Nederlands-Vlaams Bijbelgenootschap

Twaalf jaar hard werken

Op 1 januari was het precies twaalf en een half jaar geleden dat aarzelend de eerste schrede gezet werd op het pad van een vertaling voor mensen die niet zo vertrouwd zijn met de Bijbel. Het doel was toen alleen nog maar om het nieuwe testament in omgangstaal uit te geven.

Grote belangstelling

Dit nieuwe testament, ‘Groot Nieuws voor U,’ verscheen in november 1972 De eerste oplage was in minder dan drie weken uitverkocht. En sindsdien verscheen de ene druk na de andere.

Toch heeft het nog ruim twee jaar geduurd eer besloten werd om ook het oude testament op dezelfde wijze te vertalen.

Dat nieuwe testament in omgangstaal was een gezamenlijk initiatief van de Katholieke Bijbelstichting en het Nederlands Bijbelgenootschap. Maar de KBS was net gereed gekomen met de eigen Willibrord-vertaling voor kerkelijk gebruik. Was een Bijbel in de omgangstaal wel nodig?

En in het bestuur van het NBG vroegen verschillende leden zich af of het wel mogelijk was het oude testament op precies dezelfde manier in omgangstaal te vertalen. Het vertoont immers een veel grotere verscheidenheid van literaire genres dan het nieuwe testament, dat voor een zeer groot deel in koine Grieks is geschreven, de griekse omgangstaal van toen.

Twee gedachten vooral hebben geleid tot het unanieme besluit van beide besturen om ook het oude testament in omgangstaal te vertalen. ‘Groot Nieuws voor U’ werd in overweldigende aantallen verspreid. Mochten de Bijbelgenootschappen wel volstaan met het nieuwe testament alleen? Ze willen immers volop Bijbelgenootschappen zijn en geen ‘nieuwe-testament genootschappen’.

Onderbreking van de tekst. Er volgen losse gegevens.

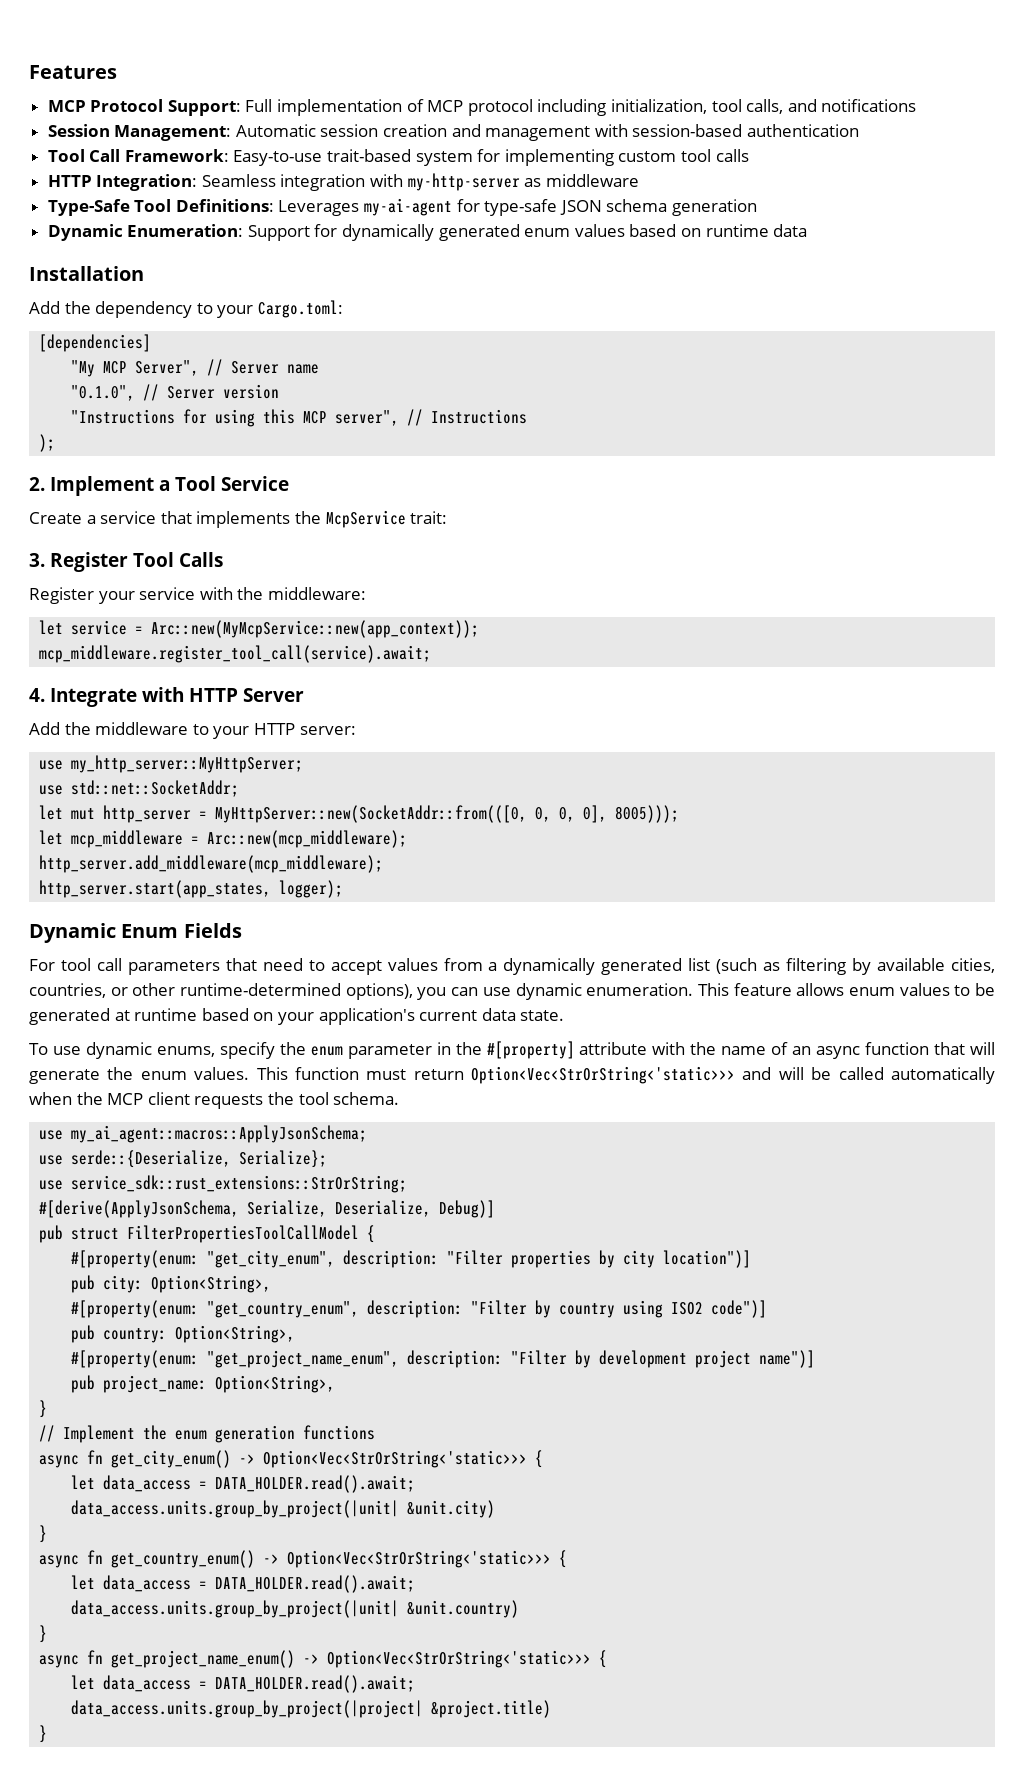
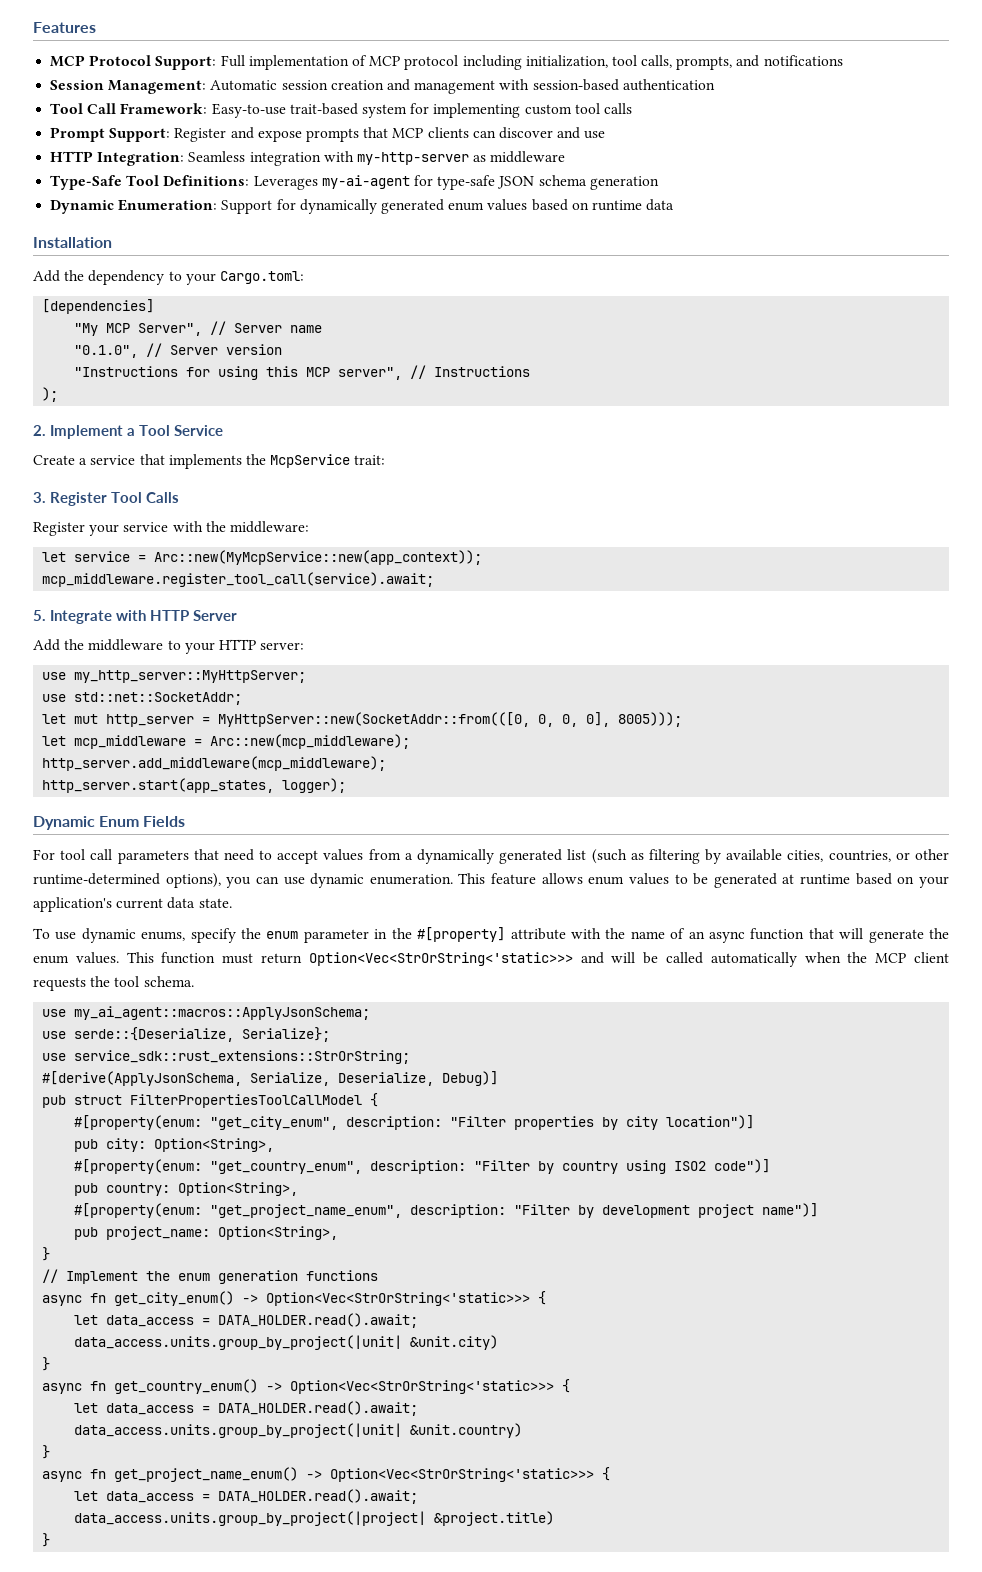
- MCP Protocol Support: Full implementation of MCP protocol including initialization, tool calls, and notifications
+ MCP Protocol Support: Full implementation of MCP protocol including initialization, tool calls, prompts, and notifications
+ Prompt Support: Register and expose prompts that MCP clients can discover and use
- 4. Integrate with HTTP Server
+ 5. Integrate with HTTP Server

En de tweede overweging was: Waren de Bijbelgenootschappen niet verplicht een missionaire vertaling van de gehele Bijbel te leveren nu zovelen met hernieuwde belangstelling de Bijbel oppakten? Juist dat missionaire element heeft zwaar gewogen.

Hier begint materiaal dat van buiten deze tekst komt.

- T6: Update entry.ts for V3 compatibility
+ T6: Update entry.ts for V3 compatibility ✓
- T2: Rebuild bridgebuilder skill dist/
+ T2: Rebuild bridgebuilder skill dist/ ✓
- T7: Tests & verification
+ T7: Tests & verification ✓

Er werd daarom een voorbereidingscommissie in het leven geroepen, die tot taak had de grondlijnen voor deze vertaling te formuleren en ter goedkeuring aan de besturen voor te leggen. Hierin zijn vragen beantwoord over de grondtekst, de omvang van de canon, de weergave van de Godsnaam, het taalgebruik, de doelgroep, de opzet van het project en de werkwijze. Toen de besturen hierover overeenstemming hadden bereikt is een begeleidingscommissie benoemd, die tot taak had er namens de besturen voor te zorgen dat de vertaling voldeed aan de normen die in de richtlijnen waren gesteld. Tevens moest zij de goede voortgang en de financiën bewaken.

Het oude testament is heel wat dikker dan het nieuwe. Om dat te laten vertalen door één man (zoals bij het nieuwe testament gebeurde) was ondoenlijk. Het project zou veel te veel tijd vergen. Daarom stelden NBG en KBS samen drie vertalers aan en bovendien – en dat was geheel nieuw – een neerlandicus. Tevens werd een coördinator benoemd, die de organisatorische leiding had van het vertaalproject. En ze omringden dit kwartet met hebraïci als adviseurs en een groep meelezers, en riepen ook de hulp in van de vertaaladviseur voor Europa van de Wereldbond van Bijbelgenootschappen.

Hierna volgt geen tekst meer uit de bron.